• Task description:
All pictures are to be skipped; retype only the lines from the top of the entries through the line with "[203,952,242,969] print ->", both included.

Itemized modification records:
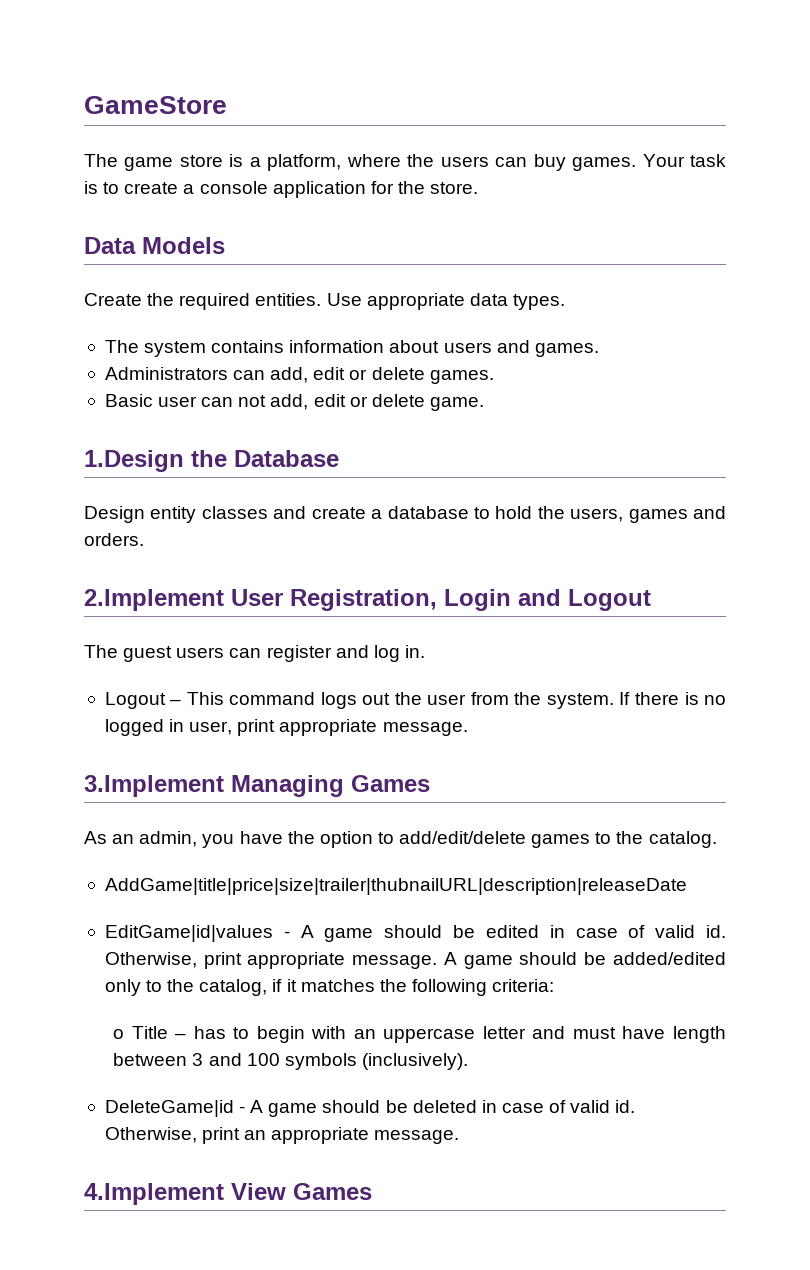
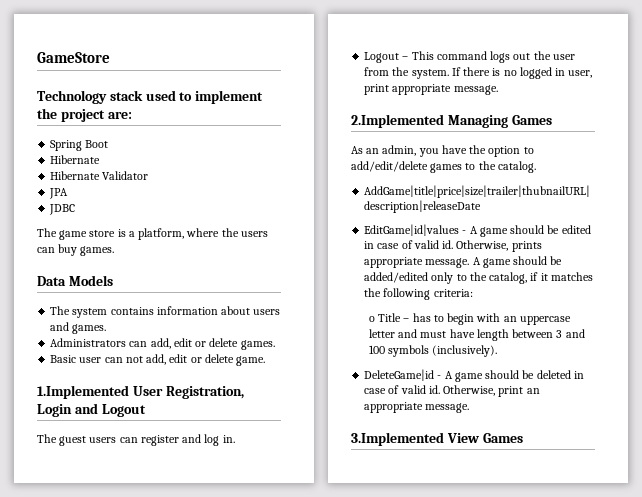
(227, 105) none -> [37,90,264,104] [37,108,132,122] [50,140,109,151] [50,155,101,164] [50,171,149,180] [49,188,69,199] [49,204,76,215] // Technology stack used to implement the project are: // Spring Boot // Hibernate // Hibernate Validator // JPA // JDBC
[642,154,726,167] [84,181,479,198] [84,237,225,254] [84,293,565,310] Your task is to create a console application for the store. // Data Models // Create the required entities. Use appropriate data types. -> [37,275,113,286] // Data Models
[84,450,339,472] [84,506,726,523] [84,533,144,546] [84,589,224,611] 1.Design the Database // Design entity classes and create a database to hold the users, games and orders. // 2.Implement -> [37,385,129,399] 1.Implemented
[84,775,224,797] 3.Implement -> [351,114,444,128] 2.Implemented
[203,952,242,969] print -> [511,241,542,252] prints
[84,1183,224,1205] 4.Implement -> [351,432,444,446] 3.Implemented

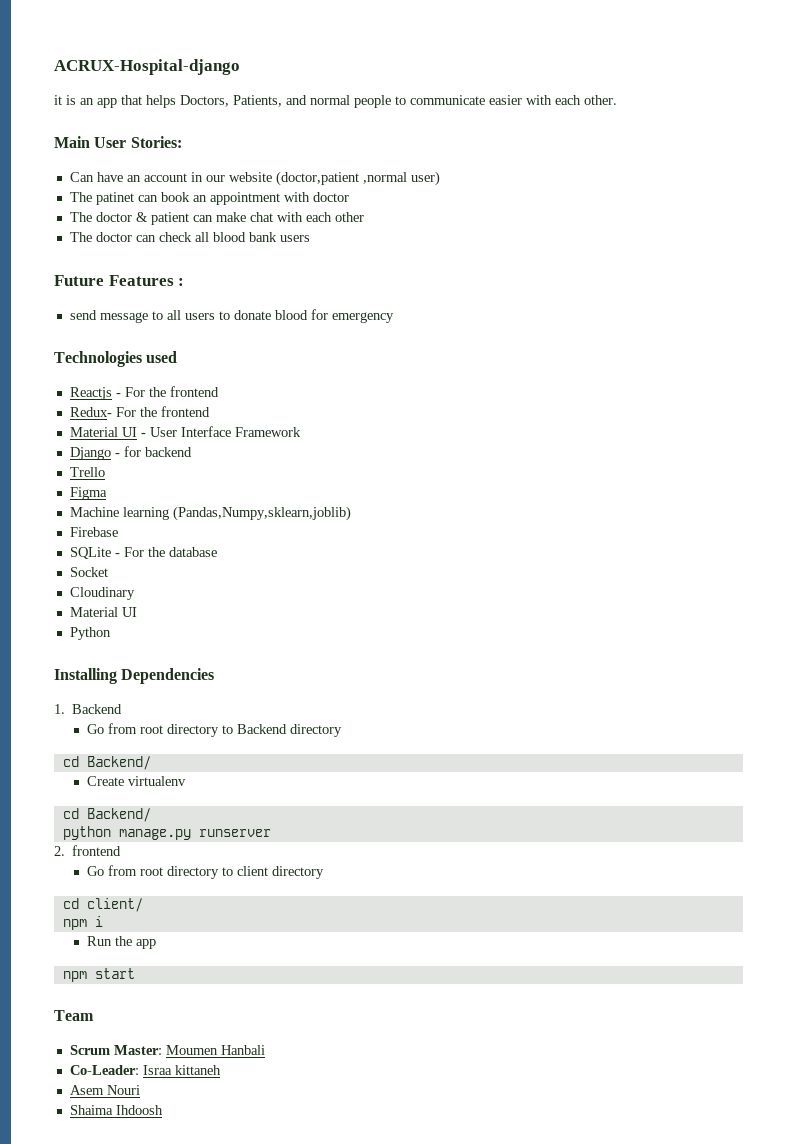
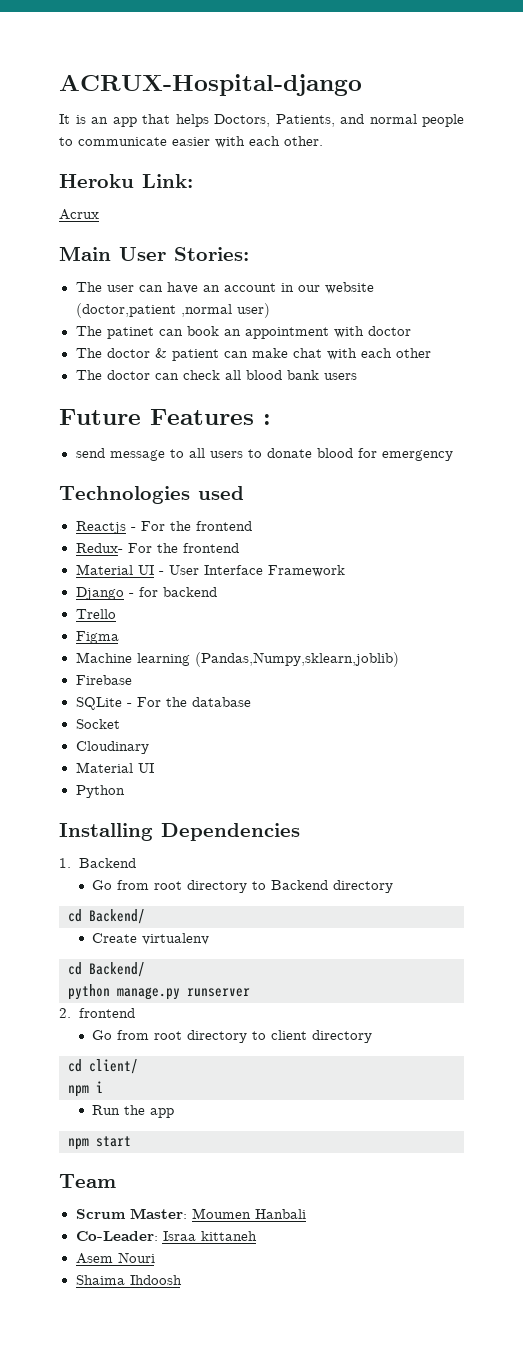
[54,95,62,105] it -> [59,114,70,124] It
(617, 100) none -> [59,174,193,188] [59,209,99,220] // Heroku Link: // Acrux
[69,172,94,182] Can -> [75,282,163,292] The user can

• Solution for this problem:
(227, 105) none -> [37,90,264,104] [37,108,132,122] [50,140,109,151] [50,155,101,164] [50,171,149,180] [49,188,69,199] [49,204,76,215] // Technology stack used to implement the project are: // Spring Boot // Hibernate // Hibernate Validator // JPA // JDBC
[642,154,726,167] [84,181,479,198] [84,237,225,254] [84,293,565,310] Your task is to create a console application for the store. // Data Models // Create the required entities. Use appropriate data types. -> [37,275,113,286] // Data Models
[84,450,339,472] [84,506,726,523] [84,533,144,546] [84,589,224,611] 1.Design the Database // Design entity classes and create a database to hold the users, games and orders. // 2.Implement -> [37,385,129,399] 1.Implemented
[84,775,224,797] 3.Implement -> [351,114,444,128] 2.Implemented
[203,952,242,969] print -> [511,241,542,252] prints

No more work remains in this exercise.